I admit that I don't understand the commit I'm reverting, as it talks of
keeping powered-on genpds on, but the code sets a member called "stay_on"
to false.
However, reverting it 100% reproducibly fixes the observed lockup. The
lockup does not occur if an UFS module is connected to the SBC.
It seems `dev_pm_genpd_rpm_always_on` is never run if UFS experiences
a probe failure, so I'm not entirely sure how this specific commit
changes the behaviour in a way that makes it unhappy. I agree the
solution is probably not a revert here. Also, adding an unconditional
`dev_pm_genpd_rpm_always_on` in the failing UFS probe path doesn't
work, likely because the driver is unbound. Maybe this is a complete
red herring and `dev_pm_genpd_rpm_always_on` is unrelated.
The only other device that uses RK3576_PD_USB is the usb_drd0_dwc3
usb controller. This node is not enabled in my rebase-pd-onto-ufs-enable
branch, so even assuming the problem is that the usb driver is missing
the same `dev_pm_genpd_rpm_always_on` call, that shouldn't matter
becuase nothing else is using that power domain. Unless, of course, our
description of that power domain is incomplete, which is possible.

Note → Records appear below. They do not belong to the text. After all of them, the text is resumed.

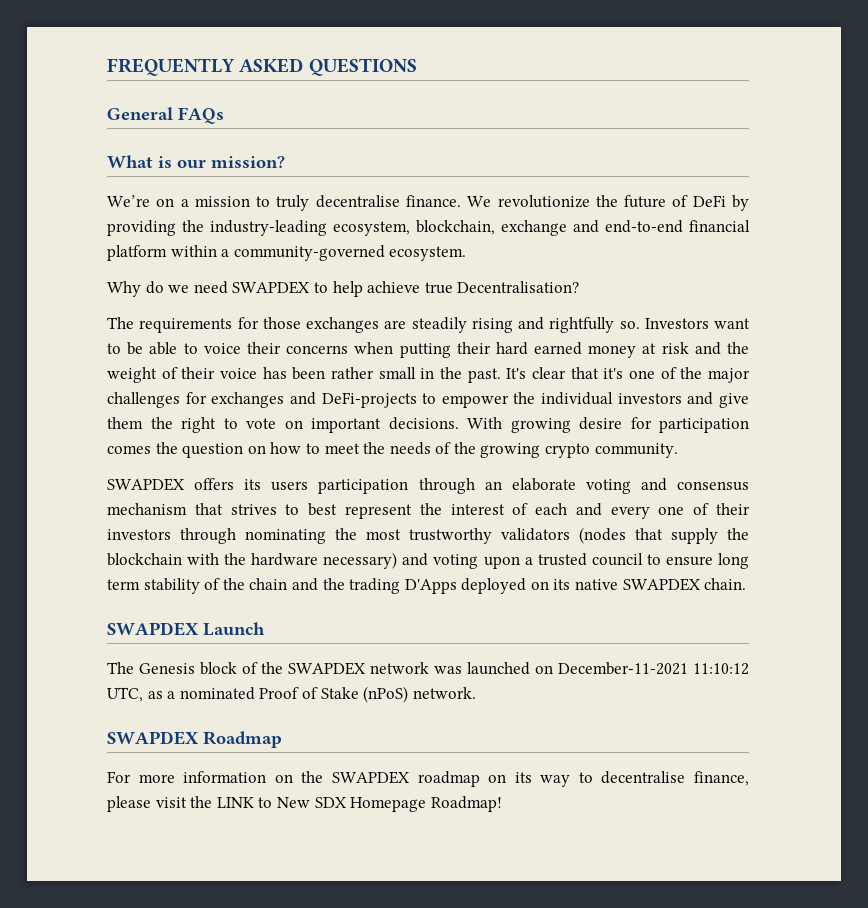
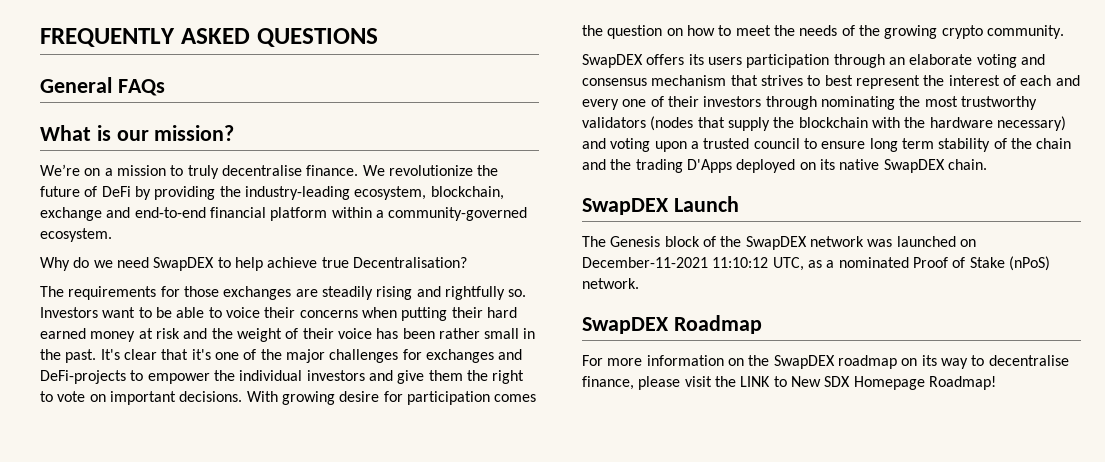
[232,281,310,294] SWAPDEX -> [153,257,215,271] SwapDEX
[107,478,184,491] SWAPDEX -> [582,54,643,68] SwapDEX
[622,578,700,591] SWAPDEX -> [883,159,945,173] SwapDEX
[107,622,199,636] SWAPDEX -> [582,198,669,215] SwapDEX
[288,662,365,675] SWAPDEX -> [745,236,807,250] SwapDEX
[107,731,199,745] SWAPDEX -> [582,317,669,334] SwapDEX
[331,771,409,784] SWAPDEX -> [773,355,835,369] SwapDEX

The problem may be that this was always racey and the genpd changes
just made the race go wrong more often.
Another observation: my kernel log during afflicted bootups contains
rockchip-pm-domain 27380000.power-management:power-controller: sync_state() pending due to 2a2d0000.ufshc
A further observation: pd_ignore_unused does not fix it. Looking at
the revert and experimenting, removing the `stay_on = false` is not
what actually fixes my problem, but removing the
`#ifndef CONFIG_PM_GENERIC_DOMAINS_OF`, even without setting
pd_ignore_unused, fixes my issue.
This is probably a big enough clue to suss out what's going on; that
I *need* "[ 2.868987] PM: genpd: Disabling unused power domains"

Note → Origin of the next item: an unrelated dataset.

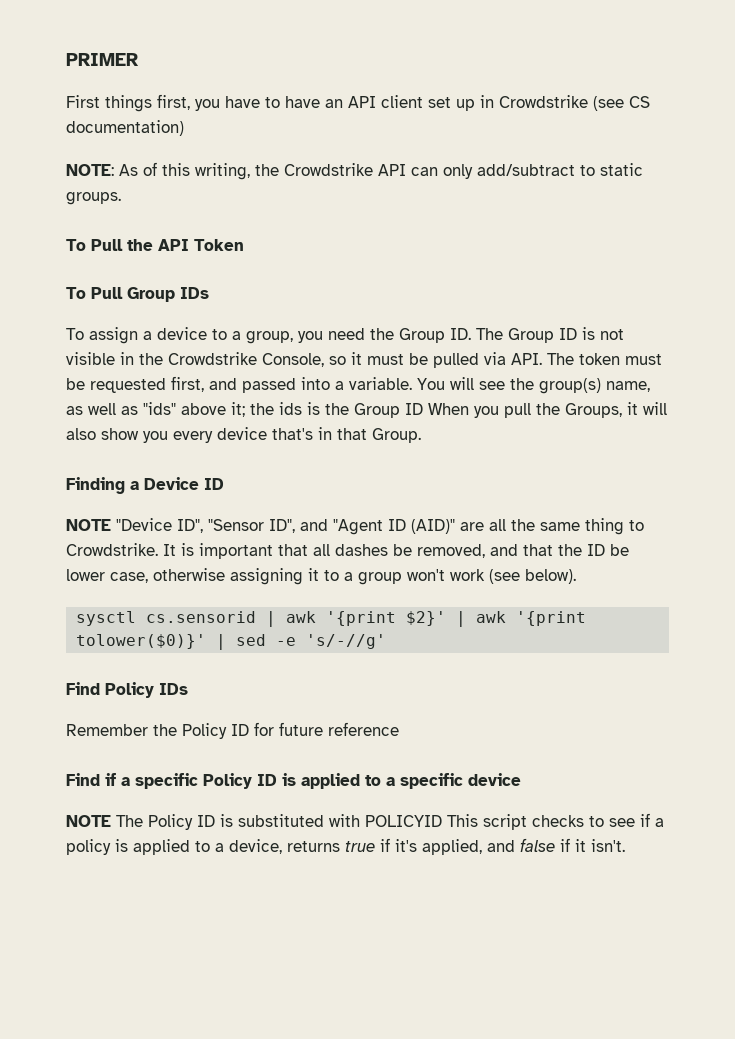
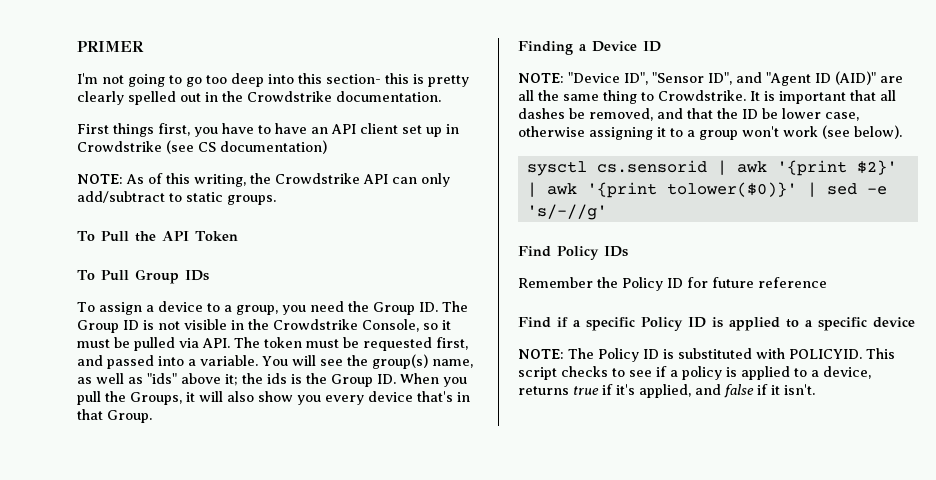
(139, 59) none -> [77,73,469,87] [77,91,441,105] // I'm not going to go too deep into this section- this is pretty clearly spelled out in the Crowdstrike documentation.
[405,403,423,415] ID -> [377,374,396,384] ID.
[66,519,111,531] NOTE -> [518,73,564,83] NOTE:
[66,815,111,827] NOTE -> [518,349,564,359] NOTE:
[365,815,442,827] POLICYID -> [789,349,862,359] POLICYID.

to run quite early before the regulator that feeds VDD_NPU is disabled
after the bootup completes unless an UFS module is present or the UFS
controller is disabled makes me think this is another peculiarity of
the RK3576 power domains hardware, because none of this I just wrote
sounds like the words of a sane human.
Kind regards,
Nicolas Frattaroli
>
> Kind regards
> Uffe
>
> [1]
> https://lore.kernel.org/all/20250701114733.636510-1-ulf.hansson@linaro.org/
>
> >
> > Fixes: de141a9aa52d ("pmdomain: core: Leave powered-on genpds on until sync_state")

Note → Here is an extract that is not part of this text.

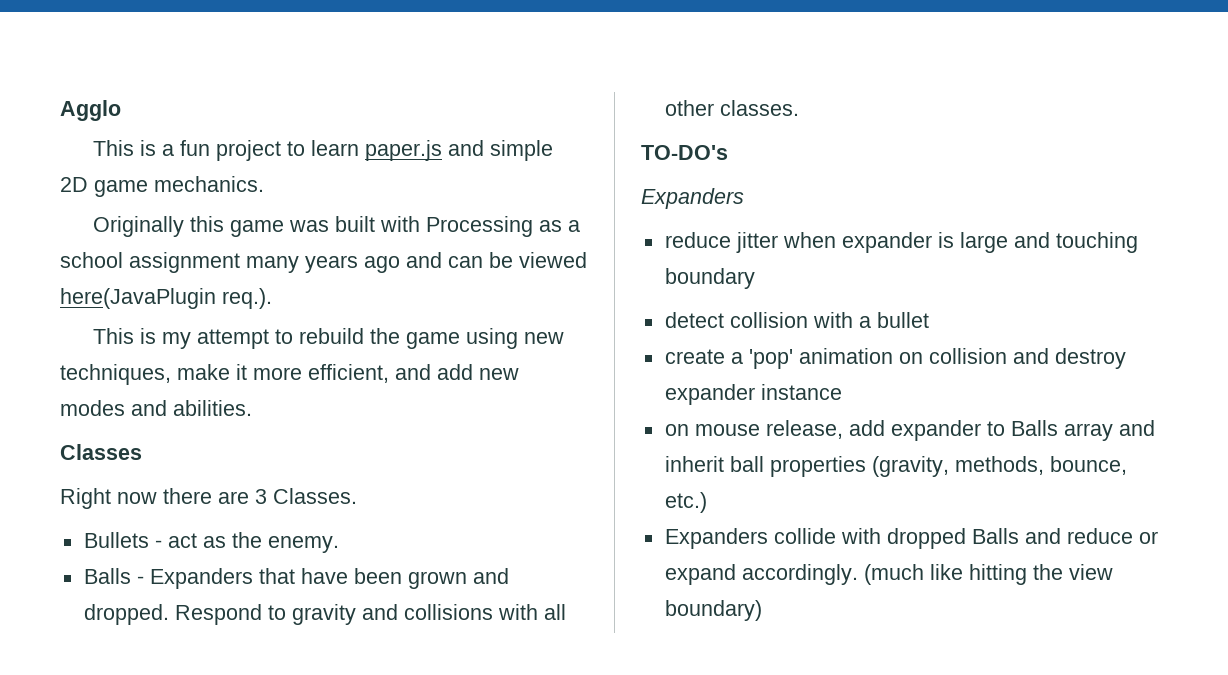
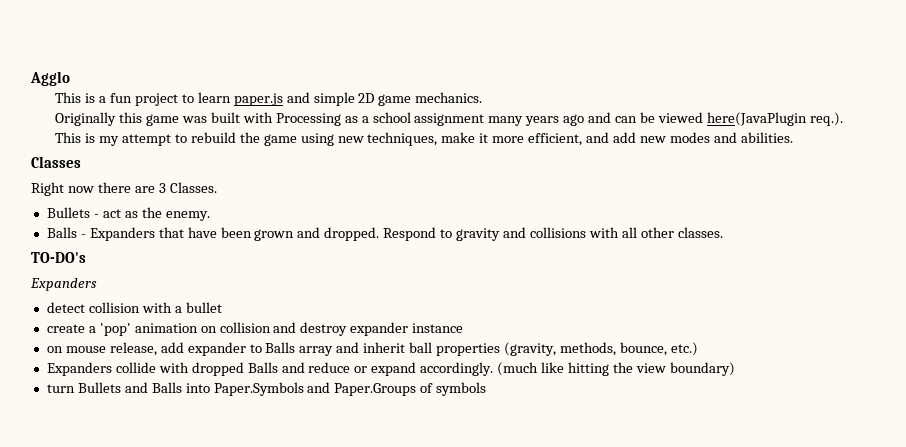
[664,232,1138,253] [664,268,755,289] // reduce jitter when expander is large and touching boundary -> (97, 284) none
(762, 610) none -> [46,382,487,396] // turn Bullets and Balls into Paper.Symbols and Paper.Groups of symbols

> > Signed-off-by: Nicolas Frattaroli <nicolas.frattaroli@collabora.com>
> > ---
> > drivers/pmdomain/core.c | 4 ----
> > 1 file changed, 4 deletions(-)
> >
> > diff --git a/drivers/pmdomain/core.c b/drivers/pmdomain/core.c
> > index 0006ab3d078972cc72a6dd22a2144fb31443e3da..4eba30c7c2fabcb250444fee27d7554473a4d0c2 100644
> > --- a/drivers/pmdomain/core.c
> > +++ b/drivers/pmdomain/core.c
> > @@ -1357,7 +1357,6 @@ static int genpd_runtime_resume(struct device *dev)
> > return ret;
> > }
> >
> > -#ifndef CONFIG_PM_GENERIC_DOMAINS_OF
> > static bool pd_ignore_unused;
> > static int __init pd_ignore_unused_setup(char *__unused)
> > {
> > @@ -1393,7 +1392,6 @@ static int __init genpd_power_off_unused(void)
> > return 0;
> > }
> > late_initcall_sync(genpd_power_off_unused);
> > -#endif
> >
> > #ifdef CONFIG_PM_SLEEP
> >
> > @@ -3494,7 +3492,6 @@ void of_genpd_sync_state(struct device_node *np)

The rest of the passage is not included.